I Did Something Stupid by J.Q. Rose

Terror on Sunshine Boulevard by J.Q. Rose
Mystery, paranormal
Click here to find mysteries by JQ Rose at BWL Publishing

Hello and welcome to the Books We Love Insiders blog. My name is J.Q. Rose and today I am confessing to doing something "stoopid" (stupid). I'm embarrassed to tell you. But I'll it share with you in the hope you will learn the lesson along with me. My piano teacher always told me it's okay to make a mistake, (like hitting the wrong key on the piano), but it's really a mistake to do the same thing over and over again. I hope I've learned my lesson and I will not repeat this blunder again.

<Taking a deep breath.> 
Last summer I focused on getting my book manuscript for Terror on Sunshine Boulevard ready for my publisher, BWL Publishing. Needless to say, I spent countless hours on the novel writing, re-writing, and editing.

I worked hard on it and saved the entire manuscript file to my laptop, feeling very good about how I tied up the loose ends of the story. The next morning, I opened my laptop only to find I could not sign in to the old computer. I entered my password for this computer three times, but my programs didn't open. I shut it down, then tried again. Shut it down. Tried again. I couldn't believe the crazy thing wouldn't open. I remembered I had received several notices for an update and I had postponed them for the last couple of days, so last night I allowed the program to update.

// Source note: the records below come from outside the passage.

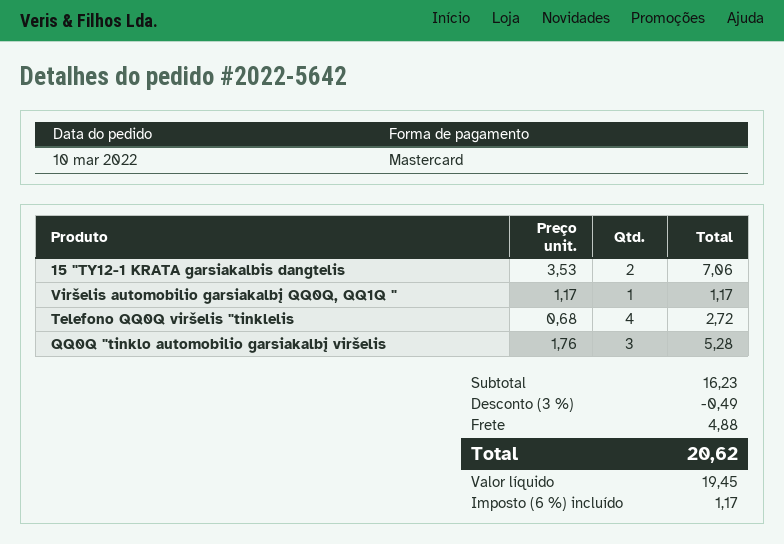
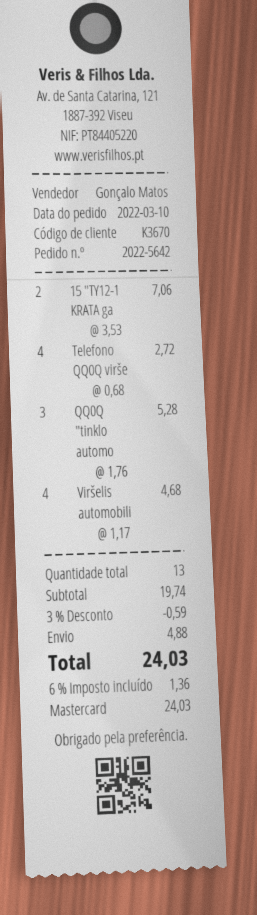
Viršelis automobilio garsiakalbį QQ0Q, QQ1Q ": 1 x 1.17 = 1.17 -> 4 x 1.17 = 4.68
subtotal: 16.23 -> 19.74
discount: 3% = 0.49 -> 3% = 0.59
tax: 6% = 1.17 -> 6% = 1.36
total: 20.62 -> 24.03

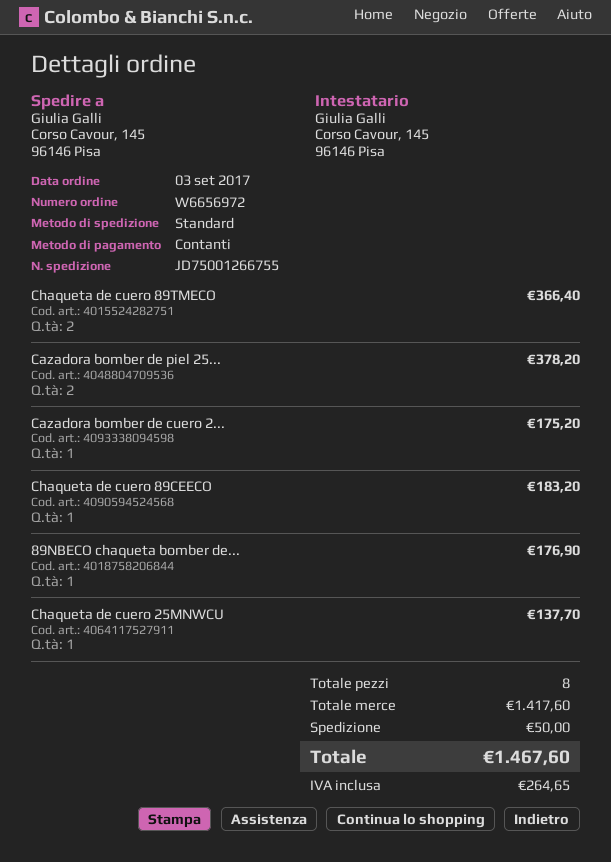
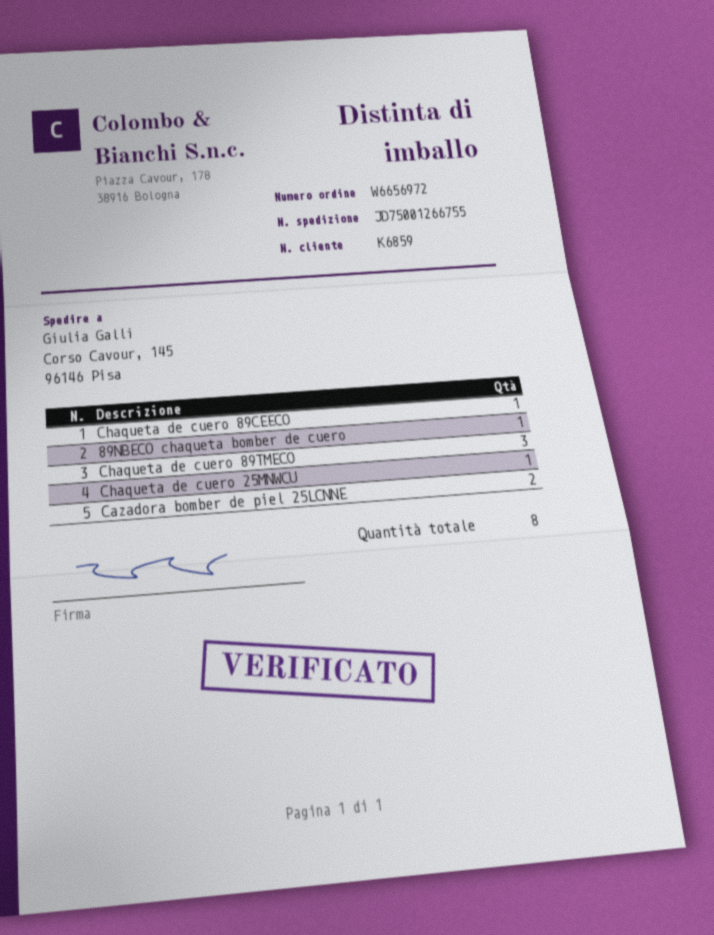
Chaqueta de cuero 89TMECO: 2 -> 3
Cazadora bomber de cuero 2...: 1 -> none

Evidently, during the download, some glitch messed up the opening user program. No, I didn't know that, but that's what my brilliant computer geek guy, Luke, surmised when I dropped off the laptop to see if he could fix it. He told me sometimes this problem is a symptom of a hard drive crash. The hard drive is the place where EVERYTHING is stored.
J.Q.Rose cartoon designed by Miss Mae
I gasped for breath knowing I hadn't backed up all of my files to another storage device for months. I hadn't saved a story I had worked on all summer? Well, not completely. I had a few chapters in Dropbox and on a flash drive, but they had all been revised in the recent months.

I left the laptop at his shop. My mind whirled with the possibilities of losing the entire manuscript. Dread swamped me when I thought about losing all the files for my published books and scribblings of other books and stories. Then the reality of losing all my photos hit me. I never back them up. Heat flashes took over my brain and it wasn't because it was 90 degrees outside. Worry. Worry that I would lose everything. I honestly thought my writing days were over. I couldn't sleep that night.

Later the next morning, my hubby Gardener Ted stopped at Luke's shop to check on the computer. He came bursting in the back door and announced. "Luke thinks he can get the files back!" 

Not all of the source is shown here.